Bernard Jenkin MP said of leaving: “It means taking back control of our country.
“It means taking back control of the famous £350 million a week we give the EU. The money farmers get is your money – we pay twice as much into the CAP as we get out.”
He felt trade deals could be negotiated and added: “You don’t only trade with people you have agreements with.”
But Lord Deben, who has represented Britain and the EU on the World Trade Organisation, argued: “Europe gets a deal Britain could never get and other countries who don’t have the agreements find they have to accept the rules without having a say.”

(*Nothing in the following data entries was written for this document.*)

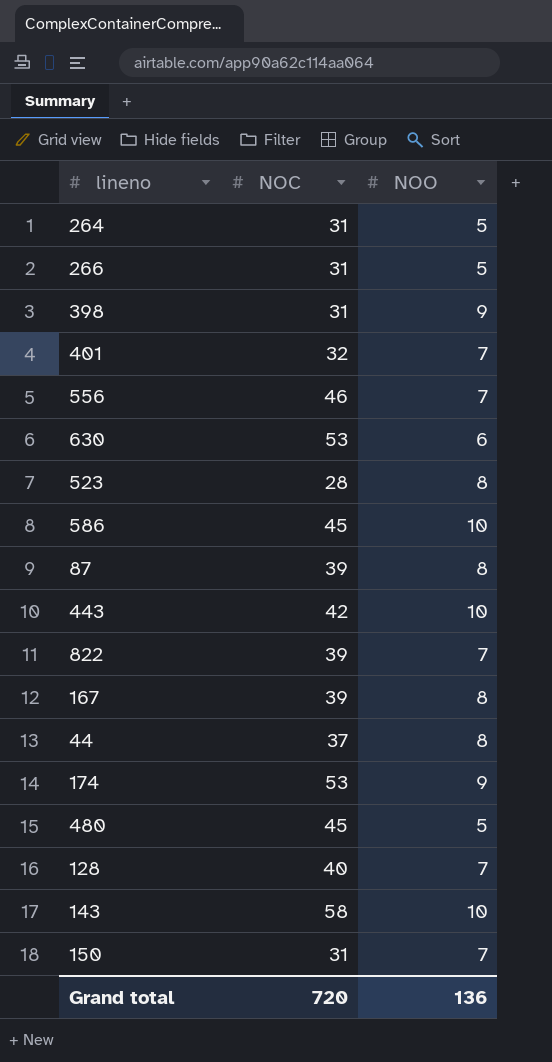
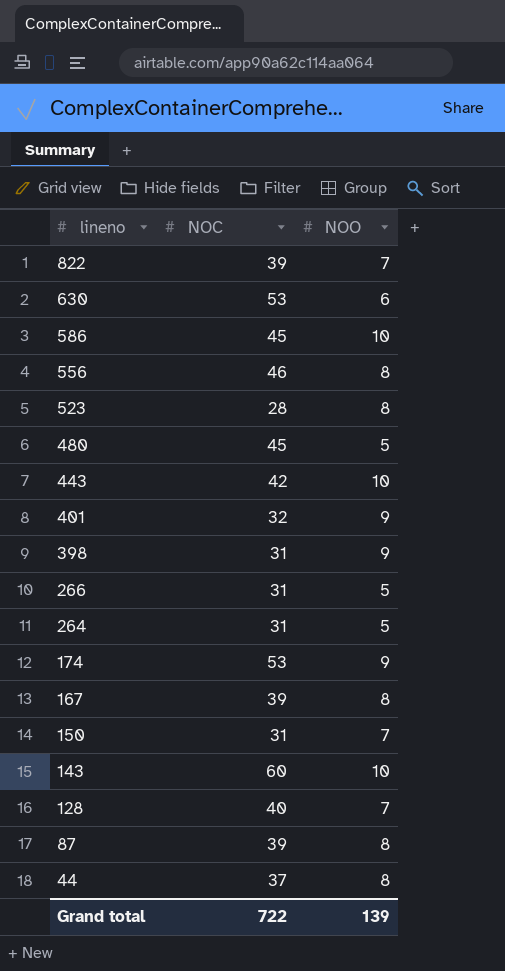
row order: none -> lineno descending
556 | NOO: 7 -> 8
401 | NOO: 7 -> 9
143 | NOC: 58 -> 60
Grand total | NOC: 720 -> 722
Grand total | NOO: 136 -> 139

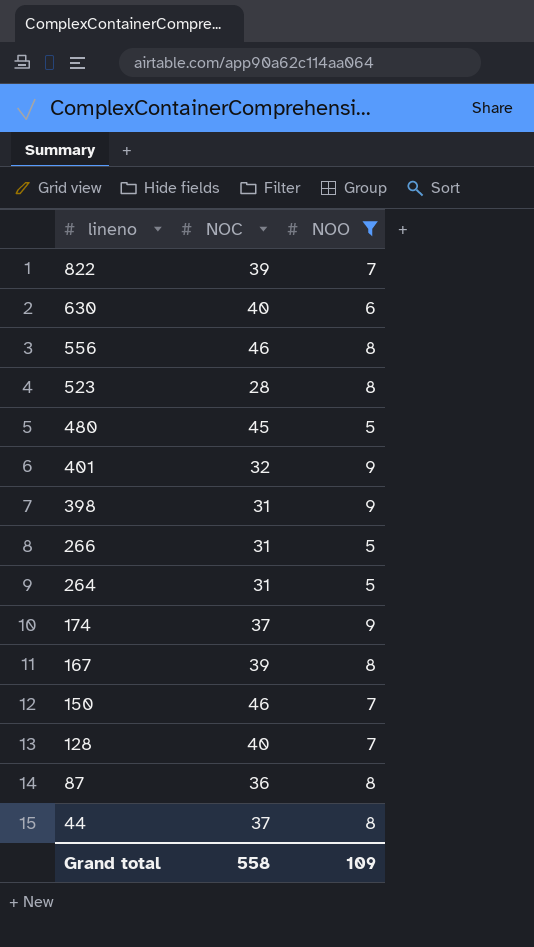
filter: none -> NOO != 10
630 | NOC: 53 -> 40
174 | NOC: 53 -> 37
150 | NOC: 31 -> 46
87 | NOC: 39 -> 36
Grand total | NOC: 722 -> 558
Grand total | NOO: 139 -> 109

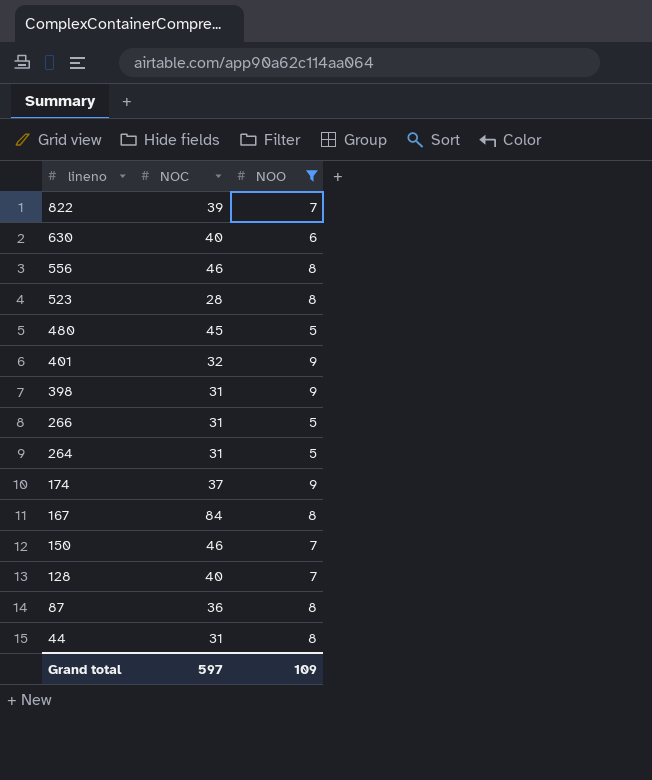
167 | NOC: 39 -> 84
44 | NOC: 37 -> 31
Grand total | NOC: 558 -> 597

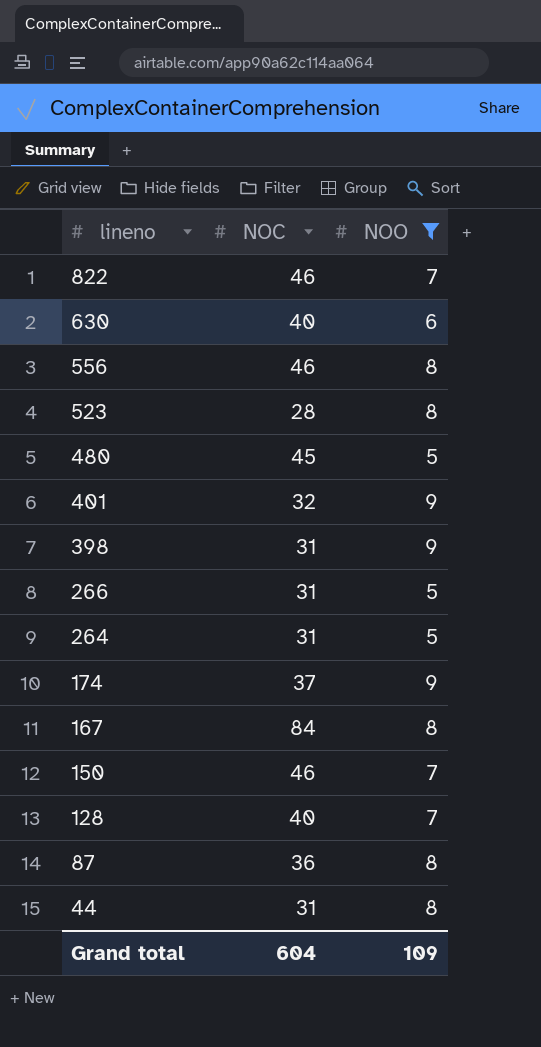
822 | NOC: 39 -> 46
Grand total | NOC: 597 -> 604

He added: “If you want to take back control and have control of our future, then you have to be where the major decisions are made.
“If you leave, you leave the decisions to other people.”
A member of the public felt the debaters had not spoken enough on immigration which he said was ‘what the country is worrying about’.
Mr Jenkin said he thought immigration was good for the UK but said EU migration was now overtaking all other migration.
He added: “When we joined there were 12 countries and they were wealthy ones, since then it has expanded with poorer countries and the potential for very large scale social migration has increased.
“Leaving the EU is not going to be a magic wand on immigration but will at least allow us to be able to hold our politicians to account. You don’t have to have this religion of freedom of movement.”
Lord Deben accepted the importance of the issue and said it was going to be a big problem for all wealthy countries. But he added: “If you want free trade you can have it, but Switzerland and Norway still have to have free movement to get it.”
He said claims immigration lowers wages were false, and said the USA did not have free movement but wages for poorer people were lower than here.
Asked where we would be in 40 years if we stayed in, Lord Deben thought: “We’ll be one of the most successful countries in the EU.
“I think we’ll be stronger in the rest of the world because we’ll have negotiated better agreements than we could on our own.”
Mr Morris said: “I think we’ll continue to see democracy eroded. The distance between the plebs – you and I – and the people making our rules seems to be getting wider and that’s not a good thing.”
Following the debate the Bury Free Press invited the audience to take part in a straw poll. Of the 49 votes, 51 per cent wanted to leave, 39 per cent stay and nine per cent were undecided.